Iran's intransigence may trigger war
In a comment piece in the Lebanese newspaper Al Nahar, Ali Hamade affirmed that the intensive diplomatic activity in the region these days is motivated by three main factors. First, the US, together with the international community, objects to the idea that Iran would acquire nuclear weapons or even the capacity to do so in the future. Second, Israel considers that Iran's potential ability to manufacture nuclear arms poses a constant threat to the very existence of the Jewish state. Third, the military power of Hizbollah, which, in some respects, exceeds that of some countries in the region, is a cause of concern for Israel's national security and for the whole region.
By considering these variables, one can understand the motives behind the talks held by Americans with Israelis to bring their views about the Iranian issue closer and to invite other major countries to impose sanctions on the Islamic republic if it rejects the incentives proposed.

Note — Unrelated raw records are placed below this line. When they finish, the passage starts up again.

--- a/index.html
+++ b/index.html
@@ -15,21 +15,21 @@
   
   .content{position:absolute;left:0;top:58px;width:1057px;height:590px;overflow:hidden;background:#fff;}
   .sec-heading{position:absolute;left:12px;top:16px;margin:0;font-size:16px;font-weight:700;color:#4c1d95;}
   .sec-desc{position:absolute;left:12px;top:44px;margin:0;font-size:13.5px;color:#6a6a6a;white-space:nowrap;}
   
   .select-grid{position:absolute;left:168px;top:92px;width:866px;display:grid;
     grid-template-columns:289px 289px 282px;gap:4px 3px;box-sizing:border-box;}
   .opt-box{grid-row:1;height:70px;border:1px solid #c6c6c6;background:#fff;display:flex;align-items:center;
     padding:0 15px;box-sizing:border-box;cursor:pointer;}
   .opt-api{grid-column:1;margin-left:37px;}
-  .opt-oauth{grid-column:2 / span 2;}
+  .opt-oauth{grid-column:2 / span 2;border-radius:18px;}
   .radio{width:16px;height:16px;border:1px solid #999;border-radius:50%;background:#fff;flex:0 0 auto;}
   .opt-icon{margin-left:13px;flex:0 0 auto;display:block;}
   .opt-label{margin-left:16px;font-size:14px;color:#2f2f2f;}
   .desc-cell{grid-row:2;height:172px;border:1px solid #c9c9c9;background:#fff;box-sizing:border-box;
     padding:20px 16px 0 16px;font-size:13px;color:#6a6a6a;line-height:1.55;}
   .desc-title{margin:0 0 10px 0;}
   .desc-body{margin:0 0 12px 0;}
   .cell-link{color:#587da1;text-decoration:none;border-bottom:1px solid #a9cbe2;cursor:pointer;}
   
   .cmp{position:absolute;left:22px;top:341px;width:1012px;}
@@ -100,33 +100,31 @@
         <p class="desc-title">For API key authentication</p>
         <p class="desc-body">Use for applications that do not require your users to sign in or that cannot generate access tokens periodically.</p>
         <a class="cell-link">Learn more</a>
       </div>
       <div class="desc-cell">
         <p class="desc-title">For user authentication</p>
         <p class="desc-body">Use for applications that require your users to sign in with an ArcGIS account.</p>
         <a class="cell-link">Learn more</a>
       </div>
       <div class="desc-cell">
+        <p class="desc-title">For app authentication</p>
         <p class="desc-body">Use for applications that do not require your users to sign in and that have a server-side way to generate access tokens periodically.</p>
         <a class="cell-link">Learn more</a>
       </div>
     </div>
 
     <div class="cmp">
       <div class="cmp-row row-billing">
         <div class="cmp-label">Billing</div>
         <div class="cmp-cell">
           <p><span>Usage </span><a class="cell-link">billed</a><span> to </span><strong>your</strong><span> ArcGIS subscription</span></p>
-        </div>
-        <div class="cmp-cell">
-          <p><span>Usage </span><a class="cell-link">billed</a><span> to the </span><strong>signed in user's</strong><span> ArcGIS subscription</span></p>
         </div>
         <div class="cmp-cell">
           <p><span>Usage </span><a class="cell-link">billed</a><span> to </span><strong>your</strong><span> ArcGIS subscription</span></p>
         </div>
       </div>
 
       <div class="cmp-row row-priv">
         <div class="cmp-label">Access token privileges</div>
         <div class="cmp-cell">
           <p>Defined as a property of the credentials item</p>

So should Iran continue to ignore these international calls, chances of a regional war may increase. "Tehran has no genuine allies in the region since major Arab countries agree that the Iranian nuclear programme is a menace to their own national security. Even Syria, theoretically Iran's ally, has begun to distance itself."

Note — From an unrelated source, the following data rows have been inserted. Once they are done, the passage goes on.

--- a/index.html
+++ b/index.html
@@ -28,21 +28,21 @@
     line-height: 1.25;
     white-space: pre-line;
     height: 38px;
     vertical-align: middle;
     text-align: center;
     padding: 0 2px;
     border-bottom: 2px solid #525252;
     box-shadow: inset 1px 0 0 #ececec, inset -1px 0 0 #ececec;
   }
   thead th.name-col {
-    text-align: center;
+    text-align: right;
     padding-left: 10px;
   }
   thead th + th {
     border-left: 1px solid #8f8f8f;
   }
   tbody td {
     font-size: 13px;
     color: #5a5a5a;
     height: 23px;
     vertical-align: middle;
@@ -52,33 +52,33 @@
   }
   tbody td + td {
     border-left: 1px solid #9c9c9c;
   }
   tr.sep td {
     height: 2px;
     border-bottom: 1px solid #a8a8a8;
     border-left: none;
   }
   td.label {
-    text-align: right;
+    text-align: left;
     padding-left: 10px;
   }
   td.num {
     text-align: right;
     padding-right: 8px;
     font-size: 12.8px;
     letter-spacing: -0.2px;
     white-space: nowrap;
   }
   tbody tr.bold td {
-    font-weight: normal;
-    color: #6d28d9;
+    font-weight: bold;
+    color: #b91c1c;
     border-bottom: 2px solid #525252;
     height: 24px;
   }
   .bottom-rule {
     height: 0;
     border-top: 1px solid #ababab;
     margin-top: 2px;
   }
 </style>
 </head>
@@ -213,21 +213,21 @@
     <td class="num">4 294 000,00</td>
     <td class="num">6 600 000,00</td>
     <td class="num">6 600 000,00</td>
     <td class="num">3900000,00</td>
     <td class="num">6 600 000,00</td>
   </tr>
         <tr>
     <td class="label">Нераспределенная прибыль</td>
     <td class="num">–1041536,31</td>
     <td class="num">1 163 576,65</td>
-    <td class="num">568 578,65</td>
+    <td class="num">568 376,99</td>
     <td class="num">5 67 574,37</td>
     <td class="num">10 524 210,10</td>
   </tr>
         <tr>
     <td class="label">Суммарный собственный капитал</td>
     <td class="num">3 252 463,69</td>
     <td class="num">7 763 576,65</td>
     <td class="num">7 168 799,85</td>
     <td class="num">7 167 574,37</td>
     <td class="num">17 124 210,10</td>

Reading into the IMF report issued in July on the world economy, Walid Nouihadh wrote in the Bahraini newspaper Al Wasat that statistics are the best standard to assess strengths and weaknesses of an economy. He particularly commented on GDP figures that concern the Arab world. The writer hailed the progress of Gulf states in GDP world rankings, describing it as "a major record as they have succeeded in achieving giant economic strides."

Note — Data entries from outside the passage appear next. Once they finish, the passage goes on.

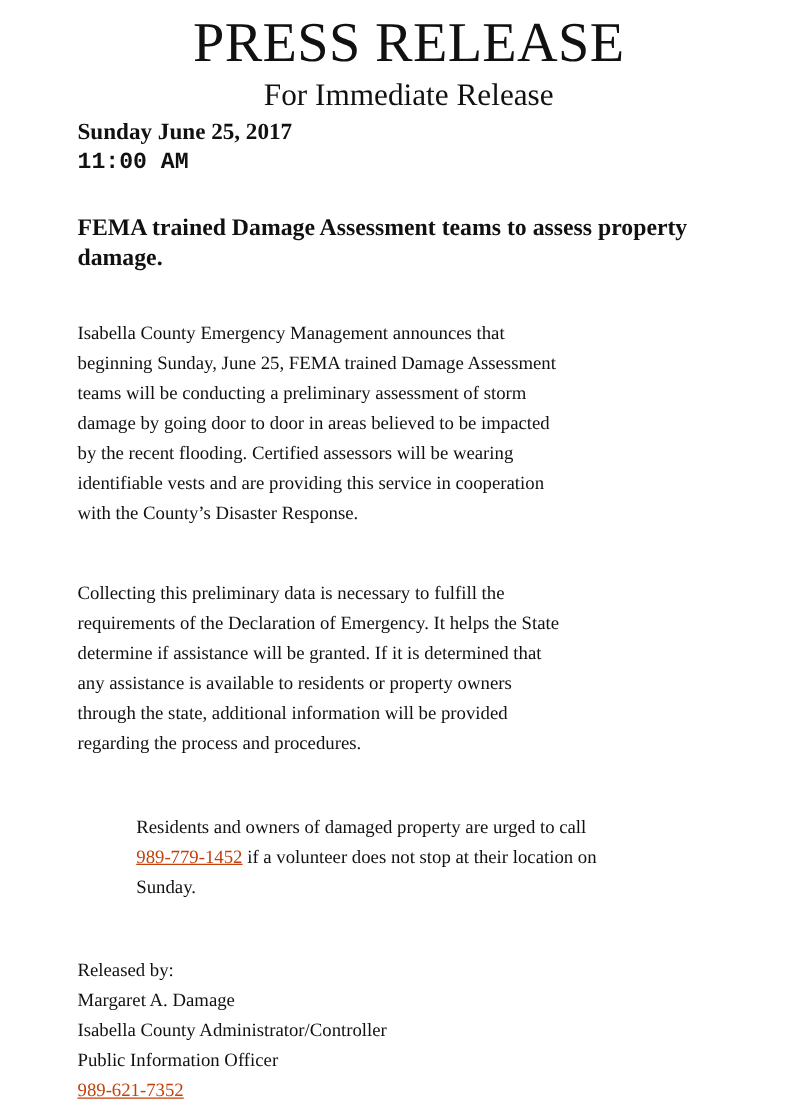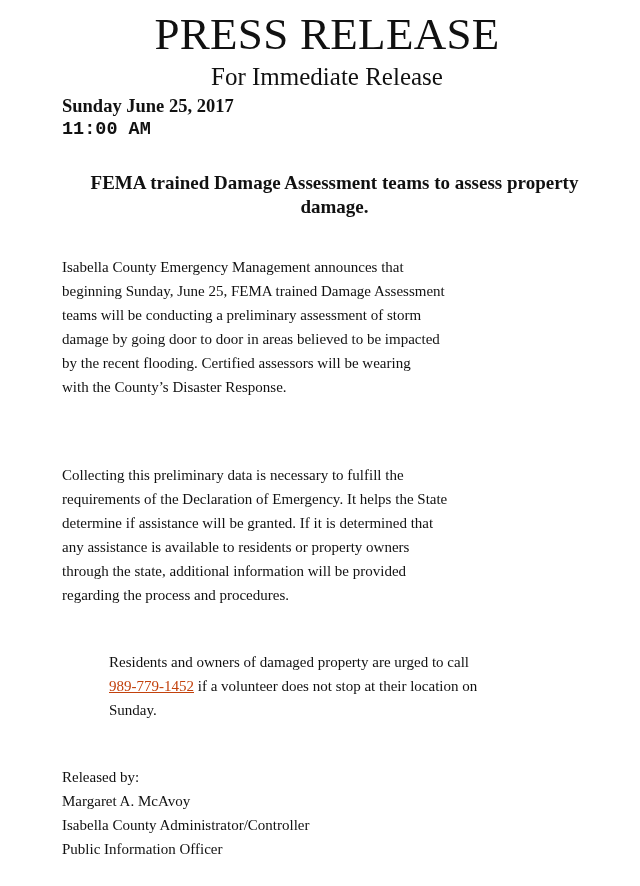--- a/index.html
+++ b/index.html
@@ -15,21 +15,21 @@
     position: absolute; left: 0; width: 654px; top: 62px; text-align: center;
     font-size: 25px; line-height: 30px;
   }
   .date, .time {
     position: absolute; left: 62px; font-weight: bold; font-size: 18.5px; line-height: 24px;
   }
   .date { top: 94px; font-family: Liberation Serif, serif; }
   .time { top: 118px; font-family: Liberation Mono, monospace; }
   .headline {
     position: absolute; left: 62px; top: 171px; width: 545px;
-    font-weight: bold; font-size: 19px; line-height: 24px; text-align: center;
+    font-weight: bold; font-size: 19px; line-height: 24px;
   }
   .para {
     position: absolute; left: 62px; width: 560px;
     font-size: 15px; line-height: 24px;
   }
   .p1 { top: 255px; }
   .p2 { top: 463px; }
   .p3 { top: 650px; margin-left: 47px; }
   .sig { top: 765px; }
   .line { display: block; white-space: nowrap; }
@@ -47,36 +47,38 @@
   <span class="line">FEMA trained Damage Assessment teams to assess property</span>
   <span class="line">damage.</span>
 </div>
 
 <div class="para p1">
   <span class="line">Isabella County Emergency Management announces that</span>
   <span class="line">beginning Sunday, June 25, FEMA trained Damage Assessment</span>
   <span class="line">teams will be conducting a preliminary assessment of storm</span>
   <span class="line">damage by going door to door in areas believed to be impacted</span>
   <span class="line">by the recent flooding. Certified assessors will be wearing</span>
+  <span class="line">identifiable vests and are providing this service in cooperation</span>
   <span class="line">with the County’s Disaster Response.</span>
 </div>
 
 <div class="para p2">
   <span class="line">Collecting this preliminary data is necessary to fulfill the</span>
   <span class="line">requirements of the Declaration of Emergency. It helps the State</span>
   <span class="line">determine if assistance will be granted.  If it is determined that</span>
   <span class="line">any assistance is available to residents or property owners</span>
   <span class="line">through the state, additional information will be provided</span>
   <span class="line">regarding the process and procedures.</span>
 </div>
 
 <div class="para p3">
   <span class="line">Residents and owners of damaged property are urged to call</span>
   <span class="line"><a class="phone" href="#">989-779-1452</a><span> if a volunteer does not stop at their location on</span></span>
   <span class="line">Sunday.</span>
 </div>
 
 <div class="para sig">
   <span class="line">Released by:</span>
-  <span class="line">Margaret A. McAvoy</span>
+  <span class="line">Margaret A. Damage</span>
   <span class="line">Isabella County Administrator/Controller</span>
   <span class="line">Public Information Officer</span>
+  <span class="line"><a class="phone" href="#">989-621-7352</a></span>
 </div>
 
 </body></html>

According to the report, the GCC states' share of the Arab world GDP amounts to about 50 per cent, while the Maghreb countries contribute around 25 per cent and the remaining 25 per cent is produced by other countries. Overall, the Arab countries' economies have recently performed well despite wars and internal conflicts. They produced more than $1.6 trillion, which entitles them, taken together, to have a place among the 20th best performing economies of the world. Yet these figures should not overlook the problems and calamities that still persist and cause such countries as Somalia, Mauritania, Palestine and Iraq to be excluded from progress. The writer concluded by saying that figures are reliable tools to measure the welfare of Arab countries, away from an empty ideology that highlights achievements just by words and not by digits.
The election of Mahmoud Ahmadinejad as president of the Islamic republic of Iran four years ago reflected the rising influence of the Revolutionary Guards at the expense of the alliance between the religious institution and the bazaar. This association defeated the Iranian Shah, Mohammad Reza Pahlavi, and has continued to rule the country ever since, wrote Abdullah Iskandar in an opinion piece for the London-based daily Al Hayat.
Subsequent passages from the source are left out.